Nassif argued that the suit infringes on her free-speech rights. “It is clear that my rights under the First Amendment to express my opinions, both for and against contentious issues, are at risk,” she said.

Nassif and other drilling opponents said in their complaint against the township’s zoning changes that supervisors ignored the traditional division between industrial and residential land, and did not allow public hearings for residents who might object to the ordinance.

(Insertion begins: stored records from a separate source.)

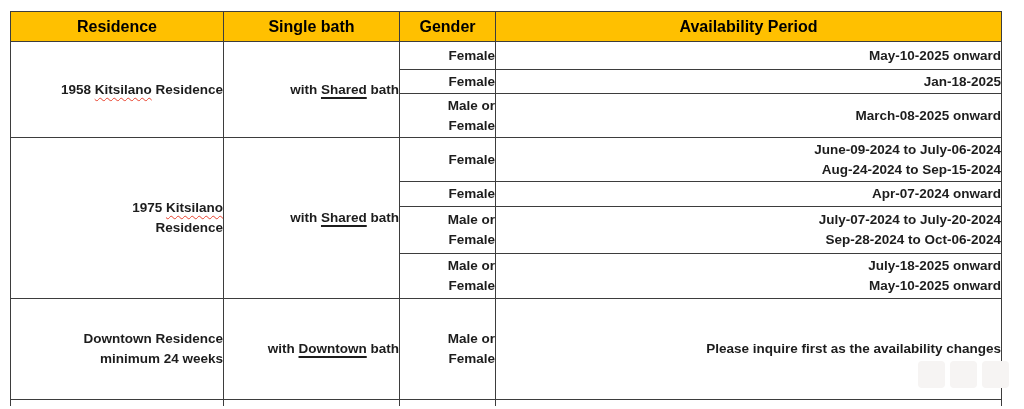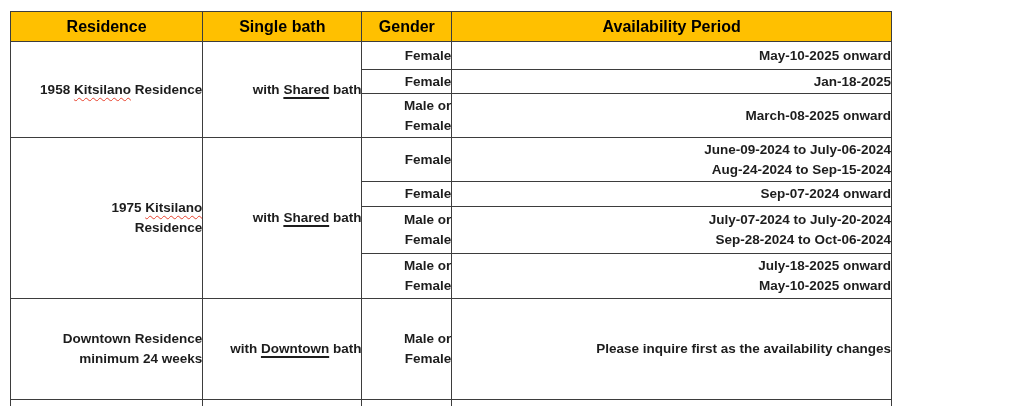--- a/index.html
+++ b/index.html
@@ -5,7 +5,7 @@
   html,body{margin:0;padding:0;}
   .page{
     position:relative;
-    width:892px;height:409px;
+    width:1024px;height:409px;
     background:#ffffff;
     overflow:hidden;
     font-family:"Liberation Sans",sans-serif;

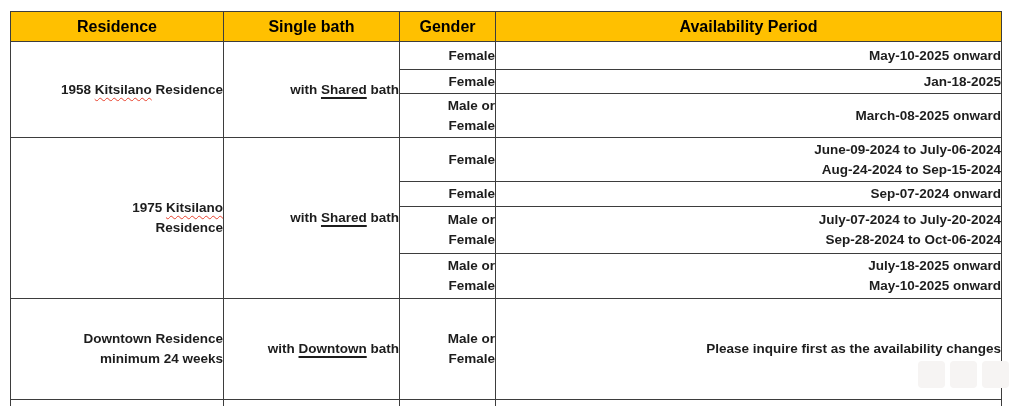--- a/index.html
+++ b/index.html
@@ -143,7 +143,7 @@
             <div></div>
           </td>
       <td class="avail">
-            <div>Sep-07-2024 onward</div>
+            <div>Apr-07-2024 onward</div>
             <div></div>
           </td>
     </tr>

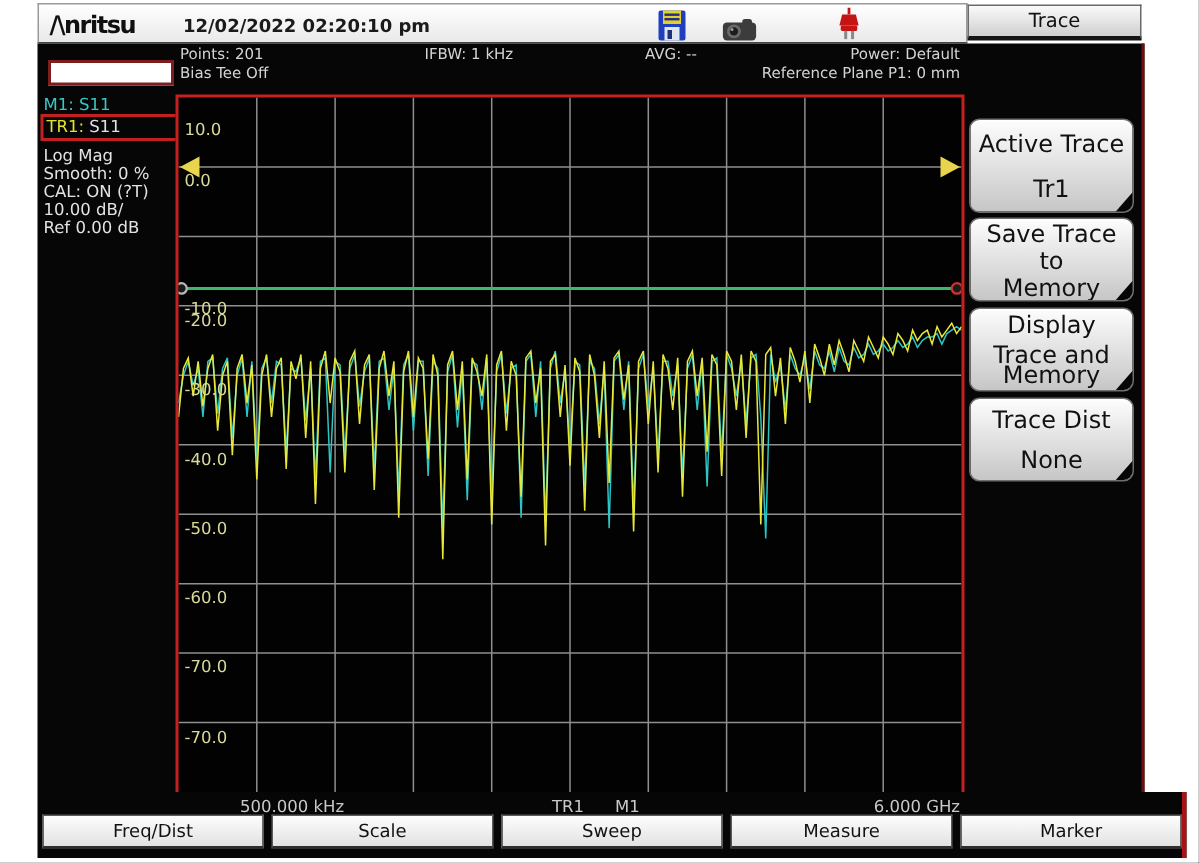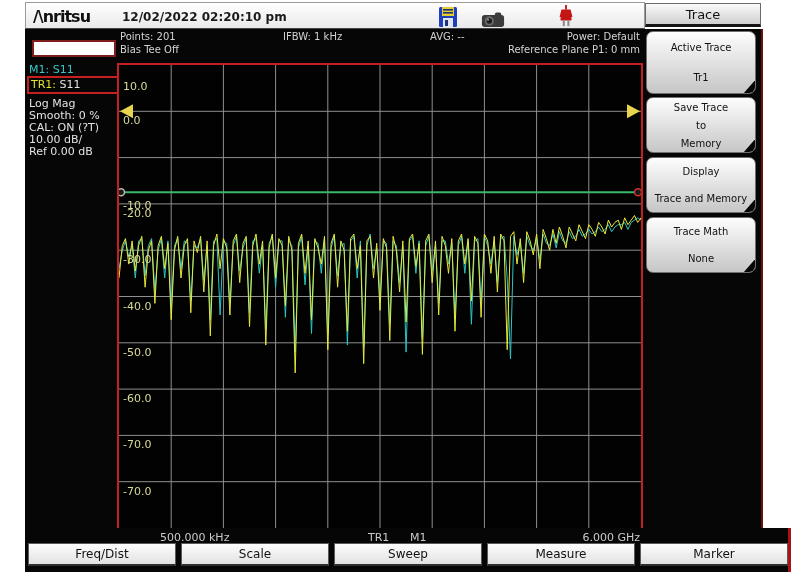--- a/index.html
+++ b/index.html
@@ -48,7 +48,7 @@
           border:1px solid #6f6f6f;border-radius:7px;
           box-shadow:inset 0 1px 0 #ffffff;
           display:flex;flex-direction:column;justify-content:space-around;align-items:center;
-          font-size:10px;color:#111;cursor:pointer;overflow:hidden;}
+          font-size:16px;color:#111;cursor:pointer;overflow:hidden;margin-top:48px;}
   .softkey::after{content:"";position:absolute;right:-1px;bottom:-1px;width:0;height:0;
           border-bottom:15px solid #060606;border-left:13px solid transparent;}
   .softkey span{line-height:13px;text-align:center;}

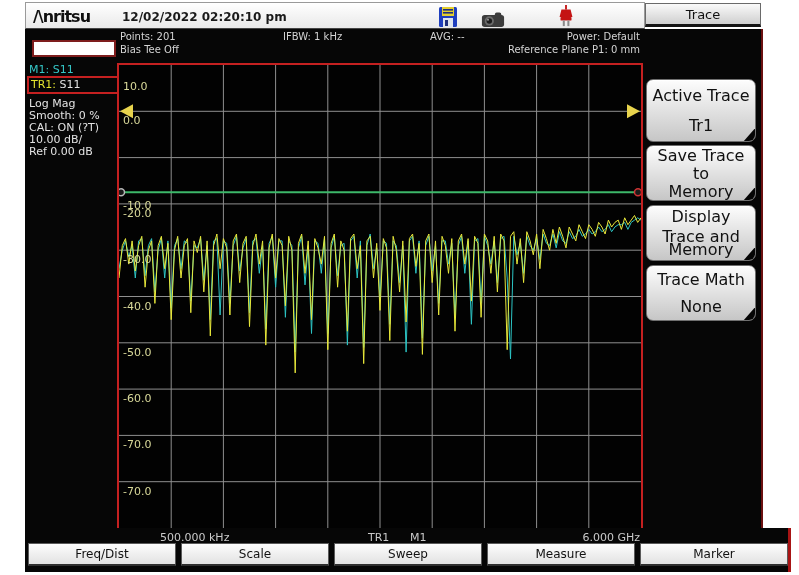--- a/index.html
+++ b/index.html
@@ -174,7 +174,7 @@
     <span>Trace and Memory</span>
   </div>
   <div class="softkey" style="top:217px;height:56px">
-    <span>Trace Math</span>
+    <span>Trace Dist</span>
     <span>None</span>
   </div>
 

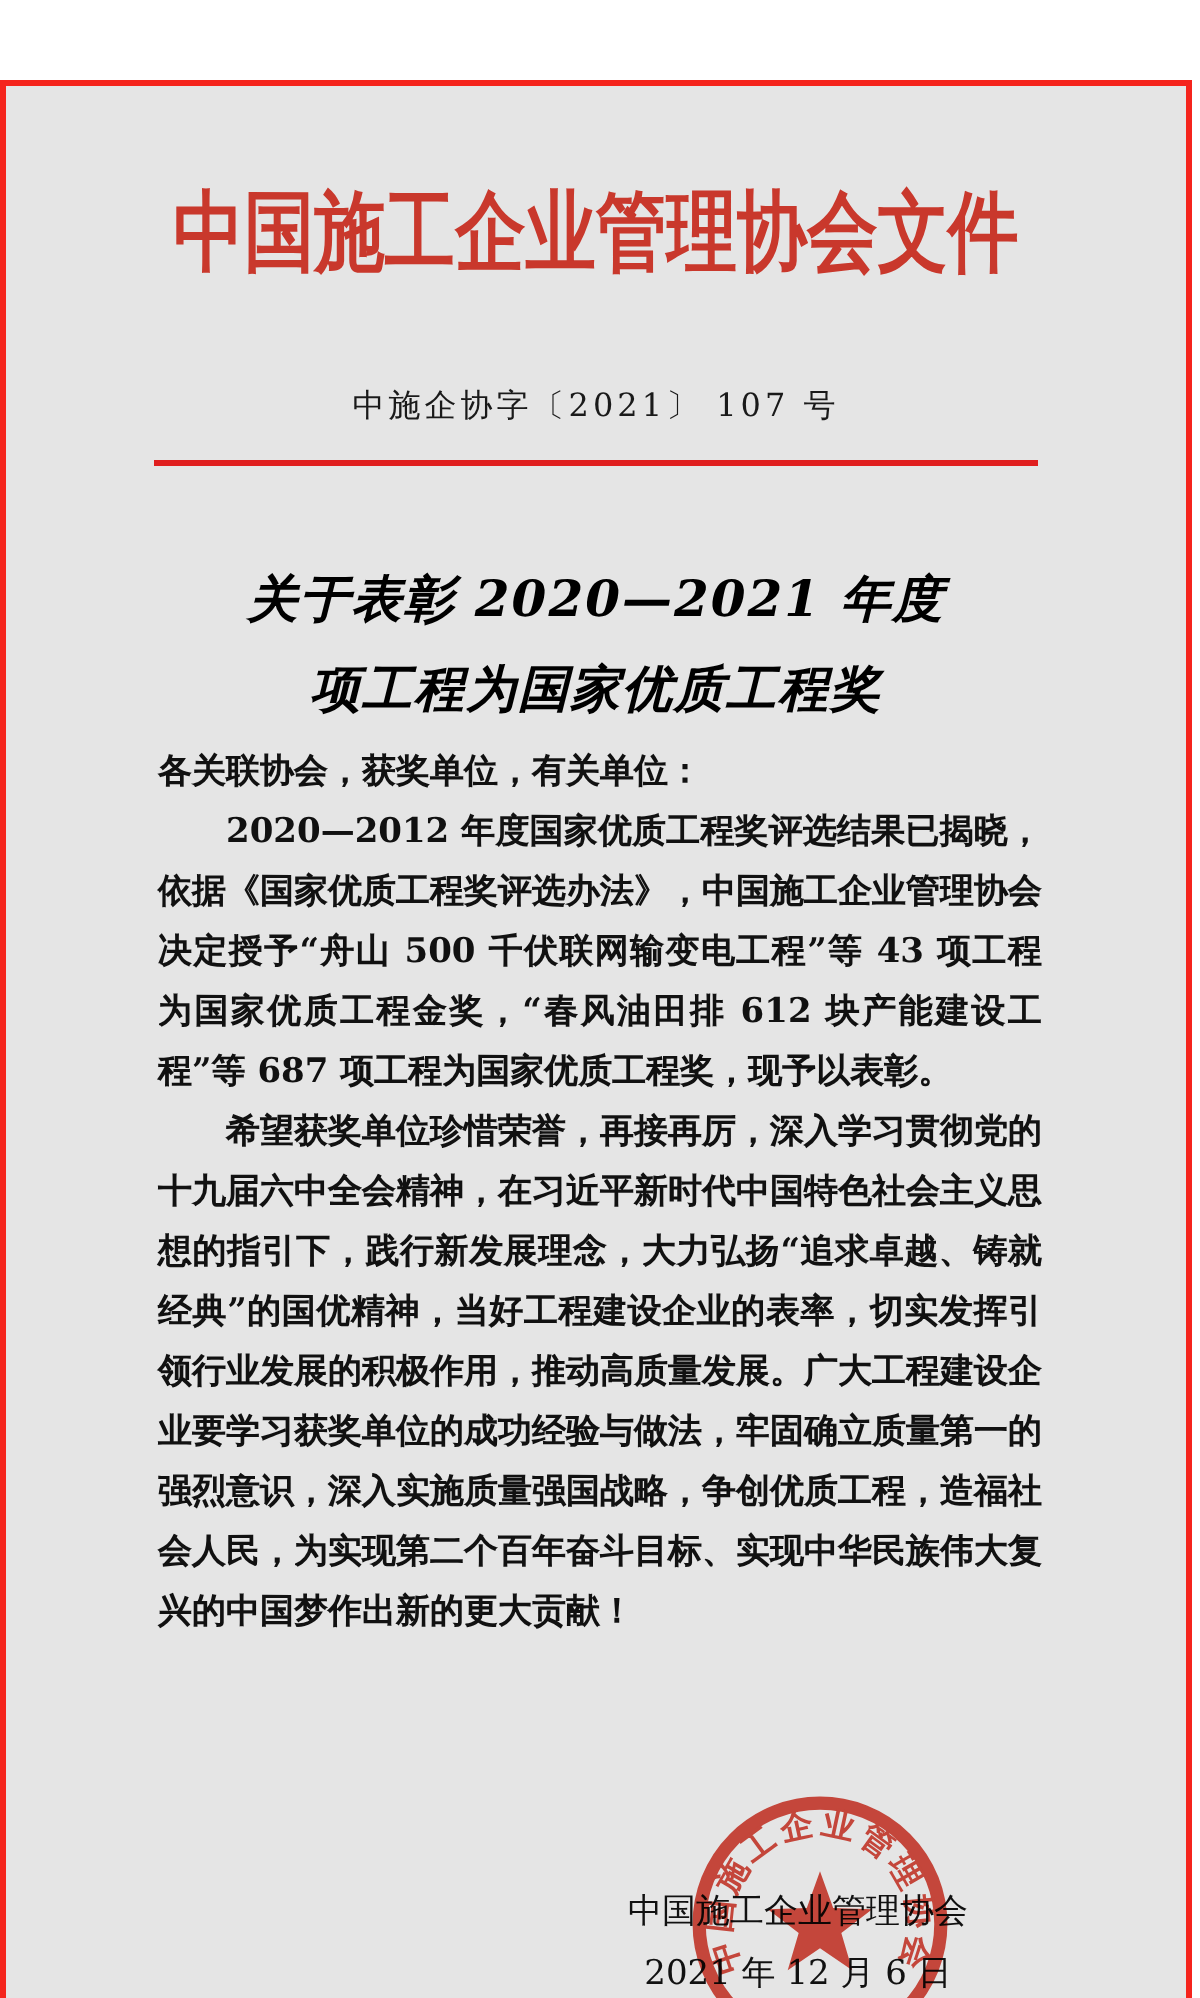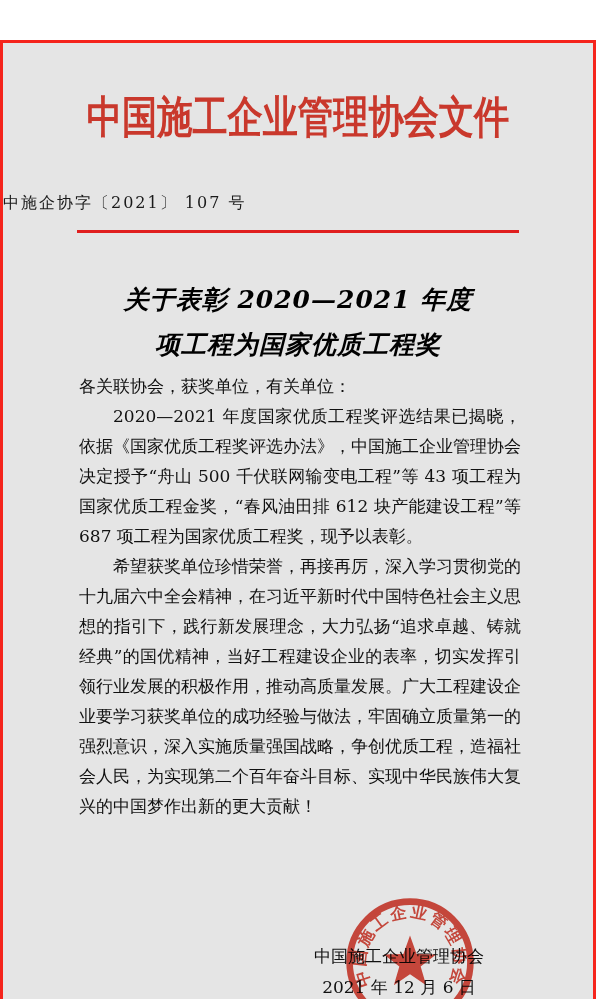--- a/index.html
+++ b/index.html
@@ -32,6 +32,7 @@
 
   .doc-number {
     margin-top: 50px;
+    text-align: center;
     font-size: 16px;
     line-height: 24px;
     letter-spacing: 2px;

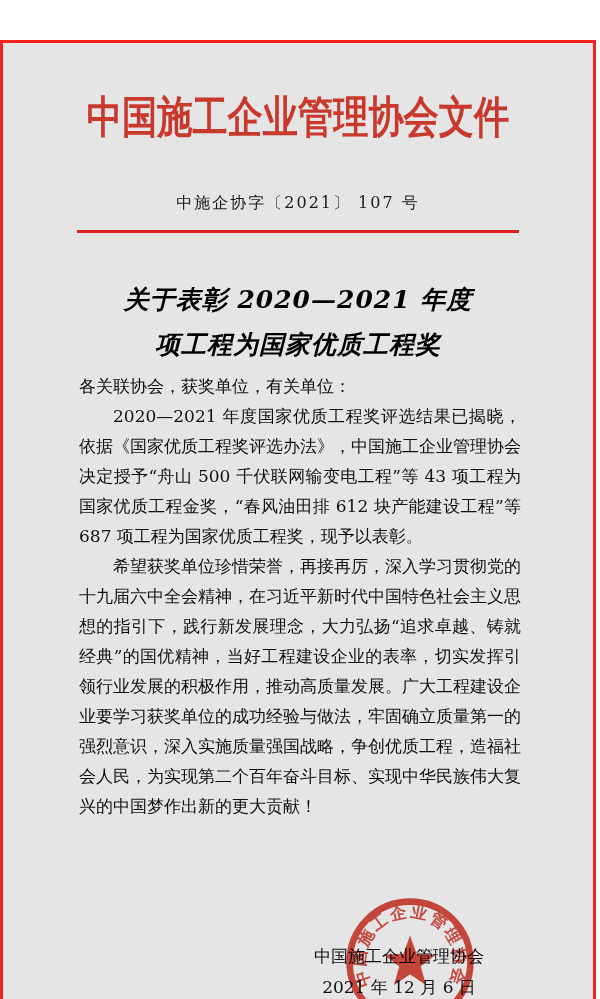--- a/index.html
+++ b/index.html
@@ -64,6 +64,7 @@
     line-height: 30px;
     text-align: justify;
     color: #111;
+    font-weight: bold;
   }
   .body p { margin: 0; }
   .para { text-indent: 34px; }

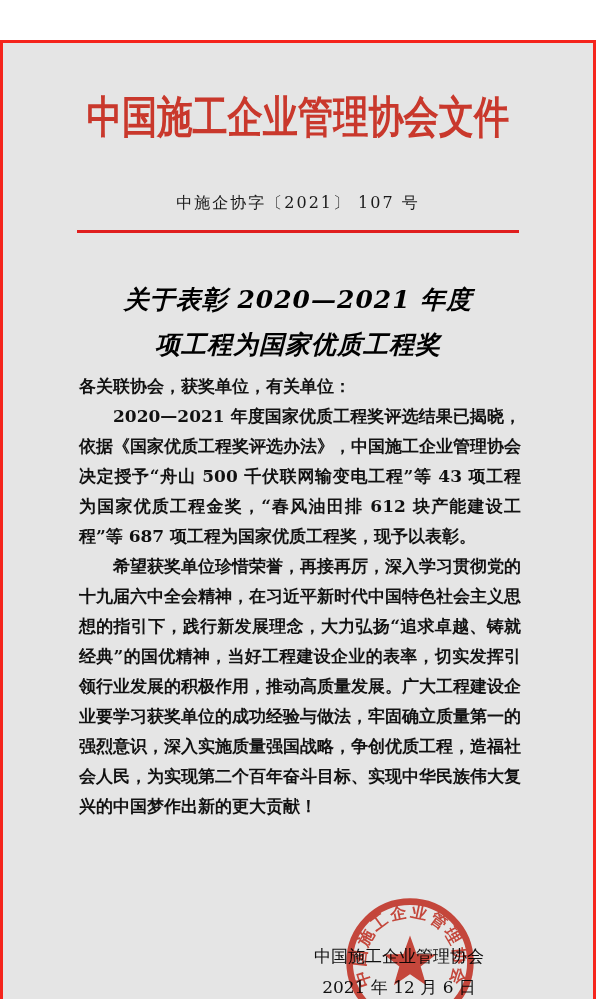--- a/index.html
+++ b/index.html
@@ -112,7 +112,7 @@
 
   <div class="body">
     <p class="salutation">各关联协会，获奖单位，有关单位：</p>
-    <p class="para">2020—2021 年度国家优质工程奖评选结果已揭晓，依据《国家优质工程奖评选办法》，中国施工企业管理协会决定授予“舟山 500 千伏联网输变电工程”等 43 项工程为国家优质工程金奖，“春风油田排 612 块产能建设工程”等 687 项工程为国家优质工程奖，现予以表彰。</p>
+    <p class="para">2020—2012 年度国家优质工程奖评选结果已揭晓，依据《国家优质工程奖评选办法》，中国施工企业管理协会决定授予“舟山 500 千伏联网输变电工程”等 43 项工程为国家优质工程金奖，“春风油田排 612 块产能建设工程”等 687 项工程为国家优质工程奖，现予以表彰。</p>
     <p class="para">希望获奖单位珍惜荣誉，再接再厉，深入学习贯彻党的十九届六中全会精神，在习近平新时代中国特色社会主义思想的指引下，践行新发展理念，大力弘扬“追求卓越、铸就经典”的国优精神，当好工程建设企业的表率，切实发挥引领行业发展的积极作用，推动高质量发展。广大工程建设企业要学习获奖单位的成功经验与做法，牢固确立质量第一的强烈意识，深入实施质量强国战略，争创优质工程，造福社会人民，为实现第二个百年奋斗目标、实现中华民族伟大复兴的中国梦作出新的更大贡献！</p>
   </div>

County records show that all three township supervisors and all four members of the Zoning Board signed gas leases between 2008 and 2014.

Members of the zoning board did not return a phone call seeking comment.

Aaron Jacobs-Smith, managing attorney for the Clean Air Council, another defendant in the leaseholders’ suit, accused the plaintiffs of trying to shut down debate on gas drilling in their own community and elsewhere in Pennsylvania.

“We have been working with residents in a community whose chief concern is to keep industrial activity at a safe distance from where their children go to school,” he said. “And Mars is not the only community with this concern.

“The lawsuit bought against us, DRN and the local residents has the potential to have a dangerous chilling effect on a form of speech directed at protecting children.”

Jacobs-Smith said there is also ongoing litigation in Allegheny, Pulaski and Robinson Townships over what he called “overly permissive zoning.”

This story has been corrected to reflect the fact that Amy Nassif is not a plaintiff in the legal challenge against Middlesex Township.